University Communications

INBRE 16 continues to excel

MINOT, N.D. – There are two main reasons Minot State University professor Mikhail Bobylev believes his research lab team that presented at the 2016 North Dakota INBRE (IDeA Networks of Biomedical Research Excellence) Annual Symposium in Moorhead, Minn., is significant.

First, the group has achieved an unprecedented rate of success in their careers with three individuals who have attended graduate school, three attending medical school, and one each in dentistry school, pharmacy school, and in K-12 as a teacher.

But, maybe more importantly, the group is all female.

The team of Tiffany (Dostert) Azzarello, Minot; Jin Hee Choi, Taean, South Korea; Kaylee Dockter, Bowbells; Breanne Hatfield, Manteca, Calif.; Hye Ji Lee, Los Angeles; Erika Mojica, La Union, Philippines; Shin Young Park, Seoul, South Korea; Tess Skinner, Camarillo, Calif.; Stephanie Sundhagen, Tioga; and Jordan Torgunrud, Estevan, Saskatchewan, constitutes a significant statistical shift in Bobylev’s research group, marking the first year the team was made up of all female students.

“The 2016 team was a great group, and a good story on how research can help you reach your career goals,” he said. “To have a research group of all female students was very encouraging.

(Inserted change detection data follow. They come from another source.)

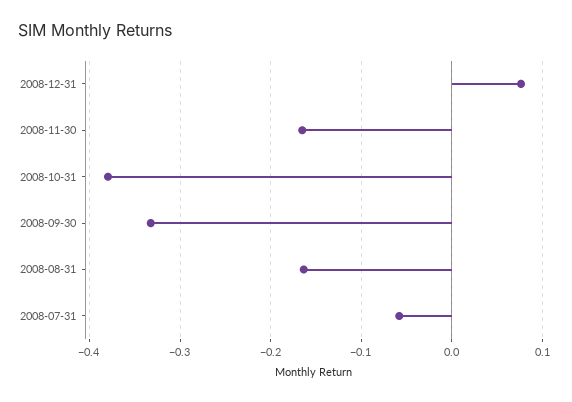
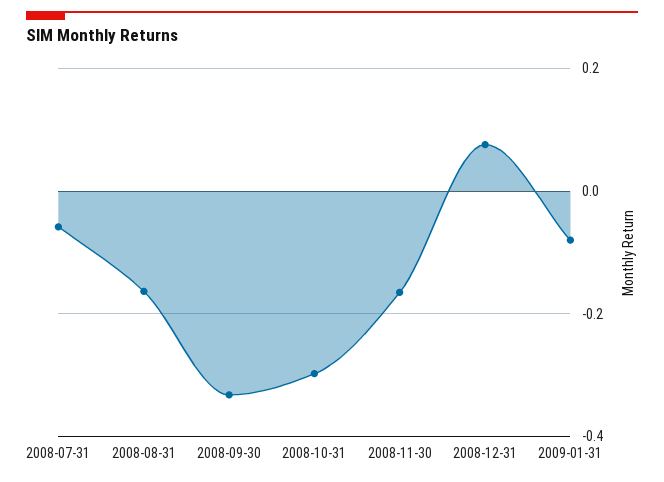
2008-10-31: -0.38 -> -0.3
2009-01-31: none -> -0.08

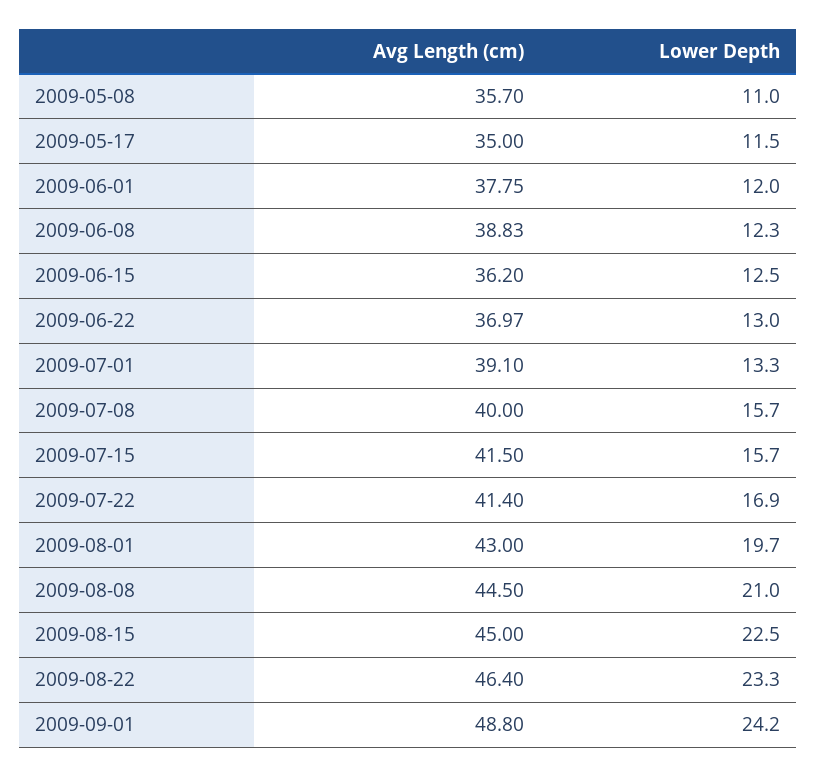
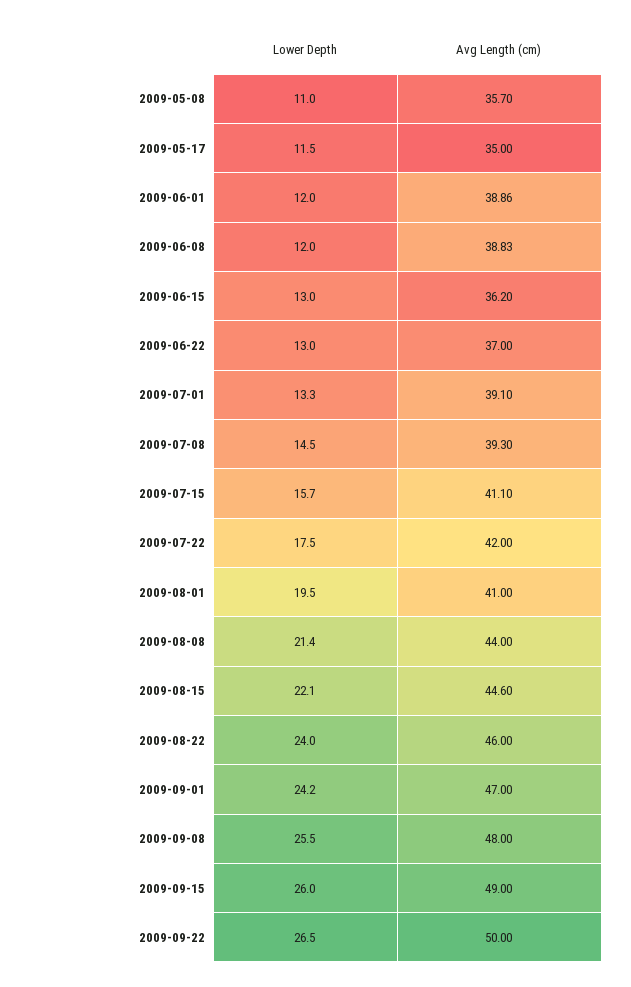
Avg Length (cm), 2009-06-01: 37.75 -> 38.86
Lower Depth, 2009-06-08: 12.3 -> 12
Lower Depth, 2009-06-15: 12.5 -> 13
Avg Length (cm), 2009-06-22: 36.97 -> 37
Avg Length (cm), 2009-07-08: 40 -> 39.3
Lower Depth, 2009-07-08: 15.7 -> 14.5
Avg Length (cm), 2009-07-15: 41.5 -> 41.1
Avg Length (cm), 2009-07-22: 41.4 -> 42
Lower Depth, 2009-07-22: 16.9 -> 17.5
Avg Length (cm), 2009-08-01: 43 -> 41
Lower Depth, 2009-08-01: 19.7 -> 19.5
Avg Length (cm), 2009-08-08: 44.5 -> 44
Lower Depth, 2009-08-08: 21 -> 21.4
Avg Length (cm), 2009-08-15: 45 -> 44.6
Lower Depth, 2009-08-15: 22.5 -> 22.1
Avg Length (cm), 2009-08-22: 46.4 -> 46
Lower Depth, 2009-08-22: 23.3 -> 24
Avg Length (cm), 2009-09-01: 48.8 -> 47
Lower Depth, 2009-09-08: none -> 25.5
Avg Length (cm), 2009-09-08: none -> 48
Lower Depth, 2009-09-15: none -> 26
Avg Length (cm), 2009-09-15: none -> 49
Lower Depth, 2009-09-22: none -> 26.5
Avg Length (cm), 2009-09-22: none -> 50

When I started here, most of my research students were boys, all the way until 2012. It changed very quickly.”

While statistics show women have made strides in overall percentage of degrees in the sciences, the 100 percent of the 2016 group is well above the average.

According to the National Science Foundation, in 1985-90, only nine percent of the bachelor’s degrees in science and engineering were awarded to women. From 1990-95, it rose sharply to 26 percent. As of a 2014 report from the Higher Education Research Institute, the percentage continued to rise to 37.5.

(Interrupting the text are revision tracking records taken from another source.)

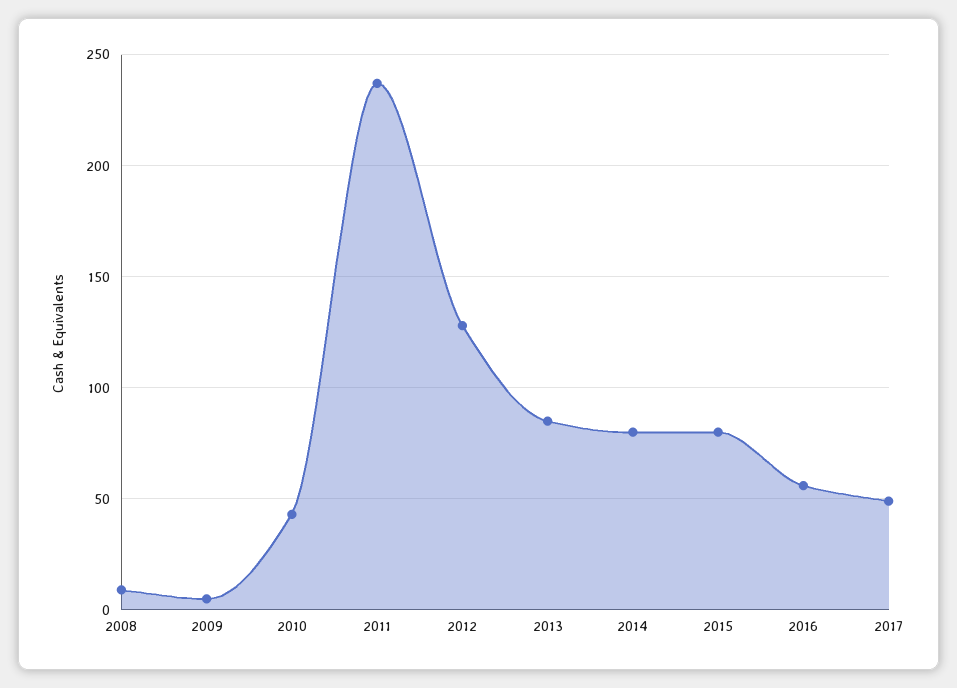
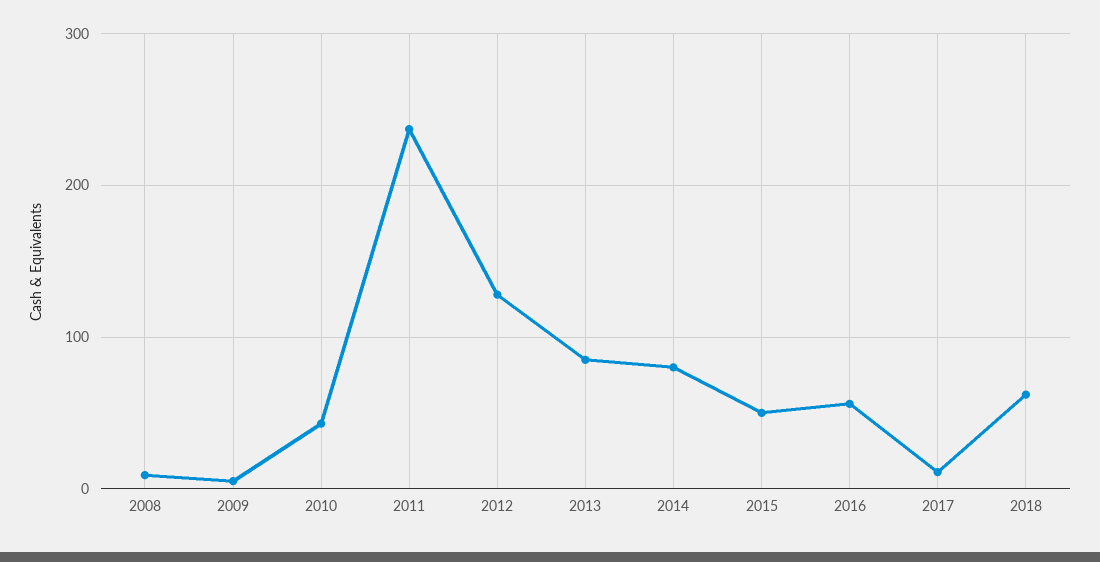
2015: 80 -> 50
2017: 50 -> 10
2018: none -> 60

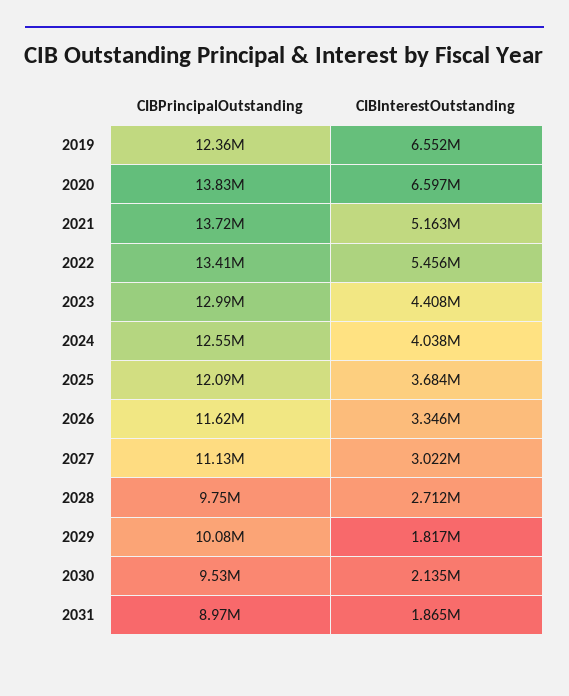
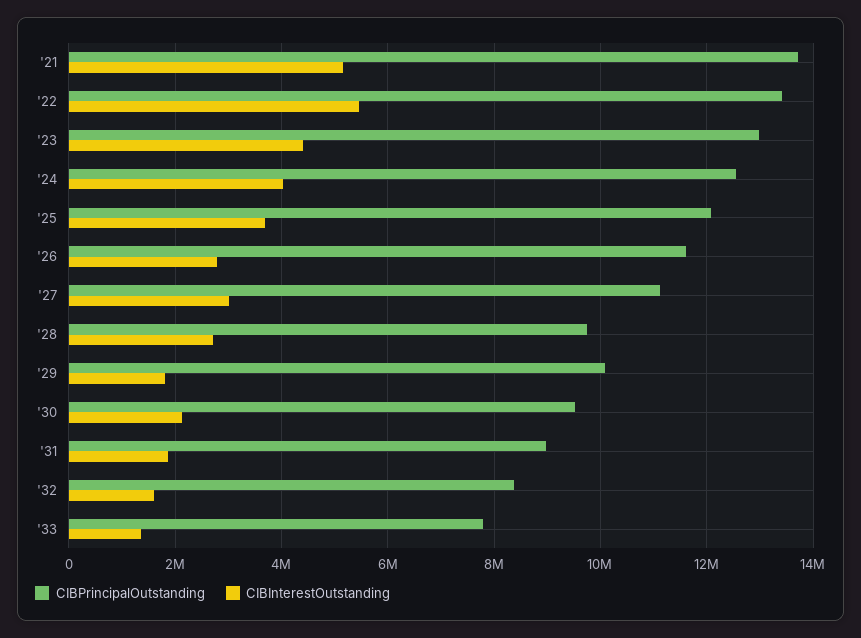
CIBPrincipalOutstanding, 2019: 12360000 -> none
CIBInterestOutstanding, 2019: 6552000 -> none
CIBPrincipalOutstanding, 2020: 13830000 -> none
CIBInterestOutstanding, 2020: 6597000 -> none
CIBInterestOutstanding, 2026: 3346000 -> 2800000
CIBPrincipalOutstanding, '32: none -> 8400000
CIBInterestOutstanding, '32: none -> 1600000
CIBPrincipalOutstanding, '33: none -> 7800000
CIBInterestOutstanding, '33: none -> 1400000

“The year I began medical school (2017) was the first year there were more women enrolled in U.S. medical schools than men,” said Dockter, a second-year student at UND’s School of Medicine. “I think this is an incredible shift that has been accomplished by supporting women. With that being said, I feel that Minot State faculty and staff have done an excellent job of supporting women — and men — to go into the sciences. Working in Dr. Bobylev’s lab was an incredible experience.”

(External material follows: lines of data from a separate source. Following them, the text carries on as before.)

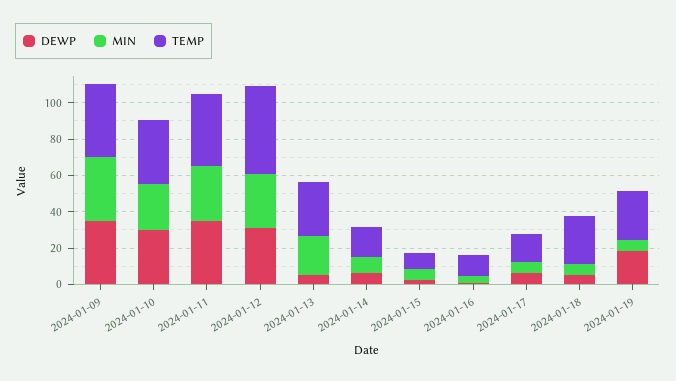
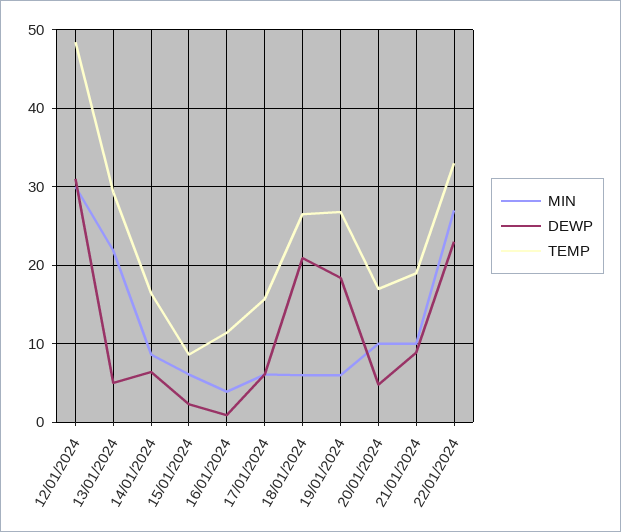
DEWP, 2024-01-09: 35 -> none
MIN, 2024-01-09: 35 -> none
TEMP, 2024-01-09: 40 -> none
DEWP, 2024-01-10: 30 -> none
MIN, 2024-01-10: 25 -> none
TEMP, 2024-01-10: 35 -> none
DEWP, 2024-01-11: 35 -> none
MIN, 2024-01-11: 30 -> none
TEMP, 2024-01-11: 40 -> none
DEWP, 2024-01-18: 5 -> 21
MIN, 20/01/2024: none -> 10
DEWP, 20/01/2024: none -> 5
TEMP, 20/01/2024: none -> 17
MIN, 21/01/2024: none -> 10
DEWP, 21/01/2024: none -> 9
TEMP, 21/01/2024: none -> 19
MIN, 22/01/2024: none -> 27
DEWP, 22/01/2024: none -> 23
TEMP, 22/01/2024: none -> 33

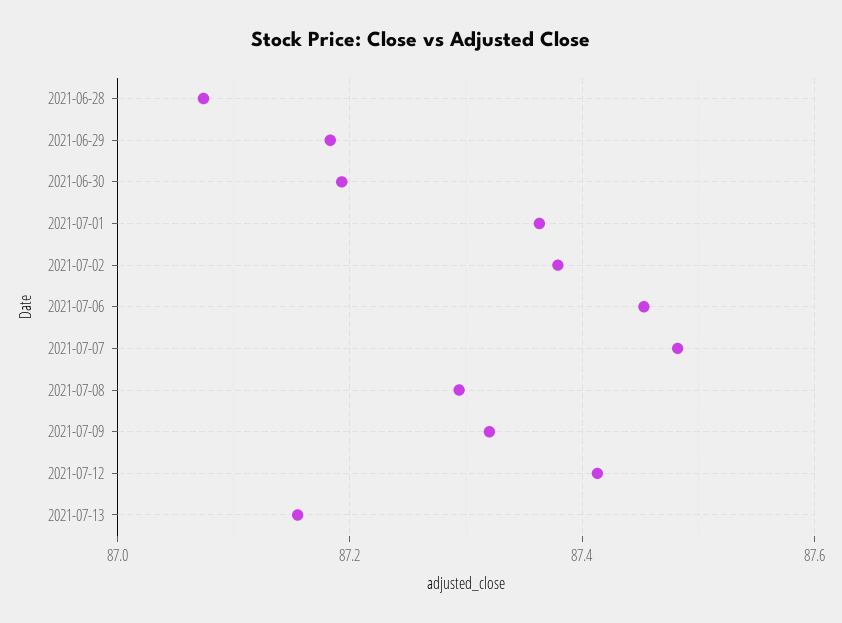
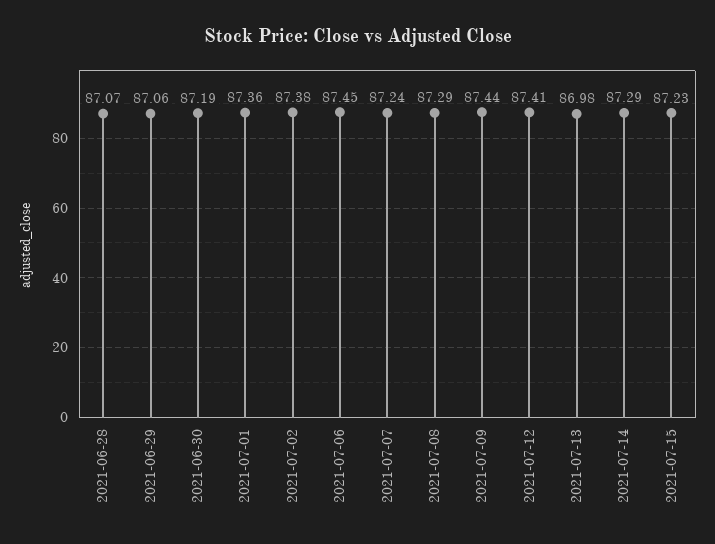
2021-06-29: 87.18 -> 87.06
2021-07-07: 87.48 -> 87.24
2021-07-09: 87.32 -> 87.44
2021-07-13: 87.16 -> 86.98
2021-07-14: none -> 87.29
2021-07-15: none -> 87.23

Dockter, Azzarello, and Mojica are all currently enrolled at the University of North Dakota’s School of Medicine. Hatfield is in her second year at the University of North Carolina Chapel Hill Graduate School. Torgunrud is in her first year of grad school at the University of Florida and Lee will began her first year at graduate school at North Dakota State in Fall 2019. Choi is in her second year of dental school at Loma Linda School of Dentistry in California. Park is in her first year of pharmacy school at the University of Minnesota. Sundhagen began teaching in Velva this fall and Skinner is a senior at Minot State who will graduate in May 2019.

According to Bobylev, the shift from males to females in his research group happened naturally simply because female students were showing a better grasp of organic chemistry and a higher interest in research.

“It seems like now we have high focused, highly independent, highly motivated women who outcompete the men here at Minot State,” he said. “The research group becomes a community that supports them and it’s a big part of their social life.”

None of the students on the 2016 team felt there were obstacles placed in their way due to gender, and all praised both Minot State and its faculty in fostering an environment that embraced all students.

“Fortunately, most of my educational/professional experiences have occurred in environments where I have been given the same opportunities as my male counterparts,” said Mojica. “When I was working in Dr. Bobylev’s lab, all of my co-researchers were women. I think that MSU really does strive to foster equality by allowing advancement for all students regardless of their demographic — even if on the nationwide scale we still see a ‘glass ceiling’ for women and various minorities. I never felt that I was being held back from achieving my potential.”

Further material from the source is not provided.